What is the height of an equilateral triangle?
The height (altitude) of an equilateral triangle with side s equals s times sqrt(3) / 2, which is approximately 0.866 times the side length. This can be derived by splitting the equilateral triangle into two congruent 30-60-90 right triangles along the altitude. The base of each right triangle is s/2, the hypotenuse is s, and the height is found using the Pythagorean theorem: h = sqrt(s squared - (s/2) squared) = sqrt(3s squared / 4) = s times sqrt(3) / 2. The altitude, median, angle bisector, and perpendicular bisector all coincide in an equilateral triangle.
What is the circumradius and inradius of an equilateral triangle?

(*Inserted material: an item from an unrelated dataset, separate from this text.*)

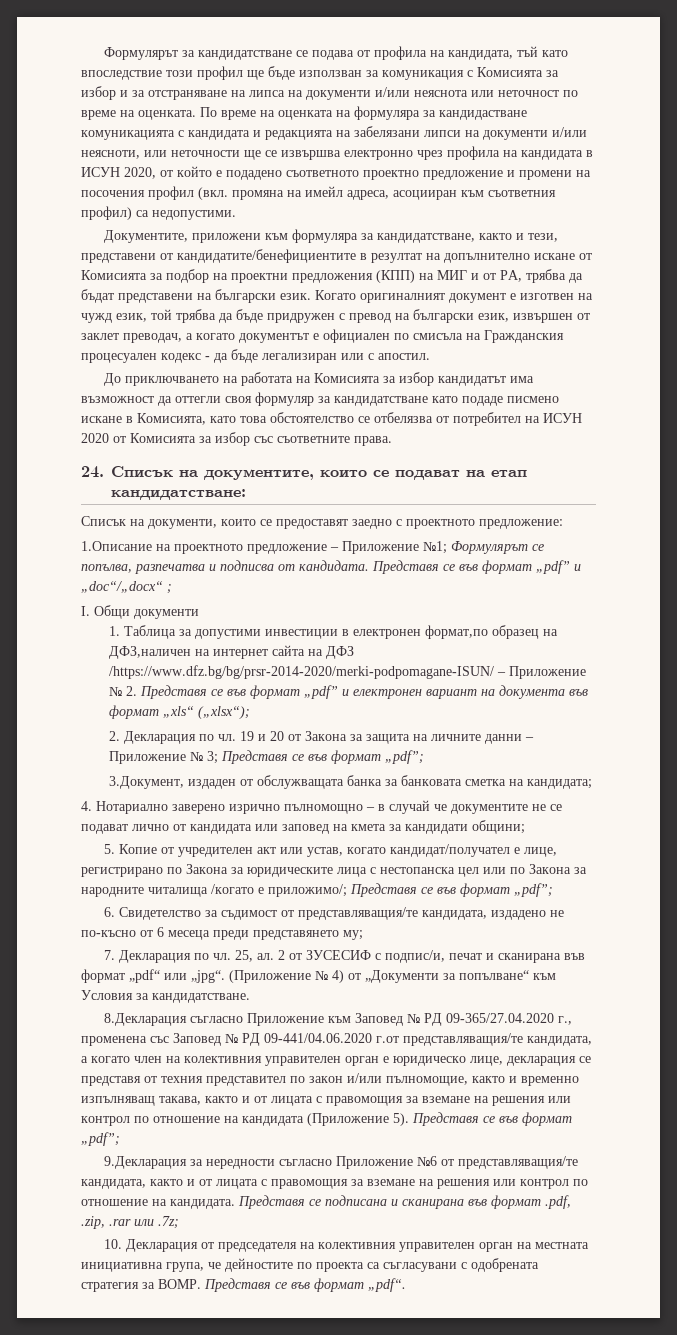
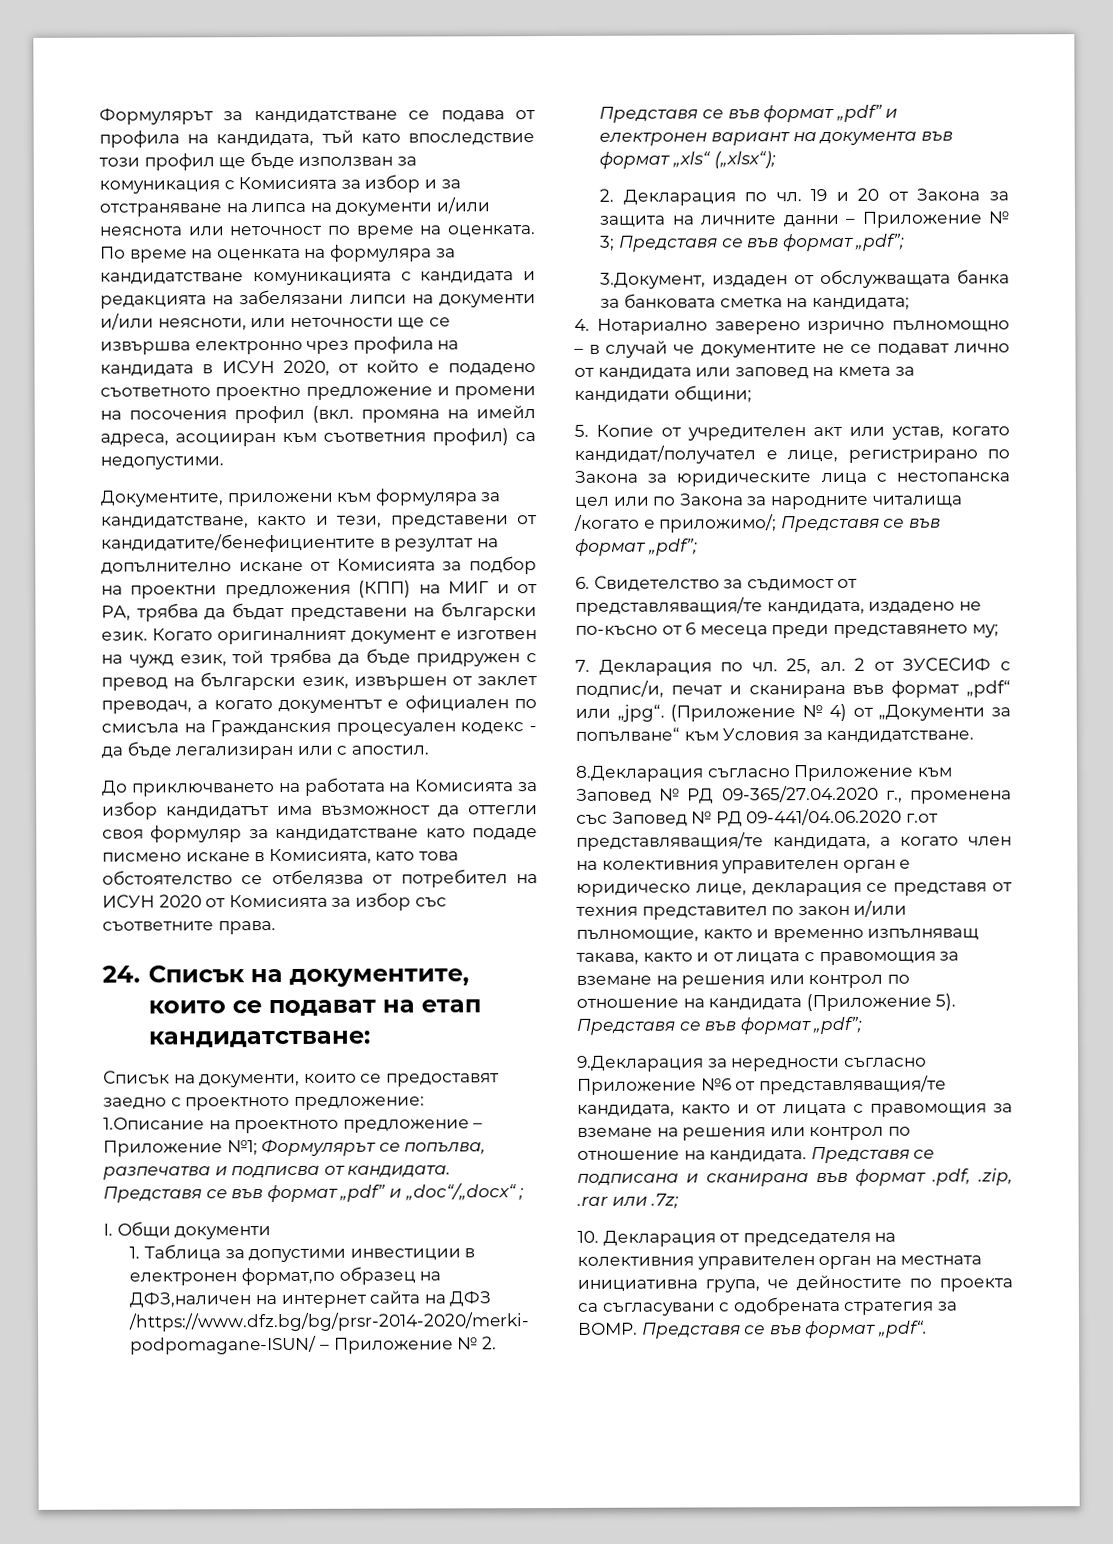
- По време на оценката на формуляра за кандидастване комуникацията с кандидата и редакцията на забелязани липси на документи и/или неясноти, или неточности ще се извършва електронно чрез профила на кандидата в ИСУН 2020, от който е подадено съответното проектно предложение и промени на посочения профил (вкл. промяна на имейл адреса, асоцииран към съответния профил) са недопустими.
+ По време на оценката на формуляра за кандидатстване комуникацията с кандидата и редакцията на забелязани липси на документи и/или неясноти, или неточности ще се извършва електронно чрез профила на кандидата в ИСУН 2020, от който е подадено съответното проектно предложение и промени на посочения профил (вкл. промяна на имейл адреса, асоцииран към съответния профил) са недопустими.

For an equilateral triangle with side length s, the circumradius R (radius of the circumscribed circle) equals s / sqrt(3), or equivalently s times sqrt(3) / 3, which is approximately 0.5774 times s. The inradius r (radius of the inscribed circle) equals s / (2 times sqrt(3)), or equivalently s times sqrt(3) / 6, which is approximately 0.2887 times s. The circumradius is exactly twice the inradius (R = 2r), a unique property of equilateral triangles. The center of both circles is the same point, the centroid of the triangle.
How do equilateral triangles tile the plane?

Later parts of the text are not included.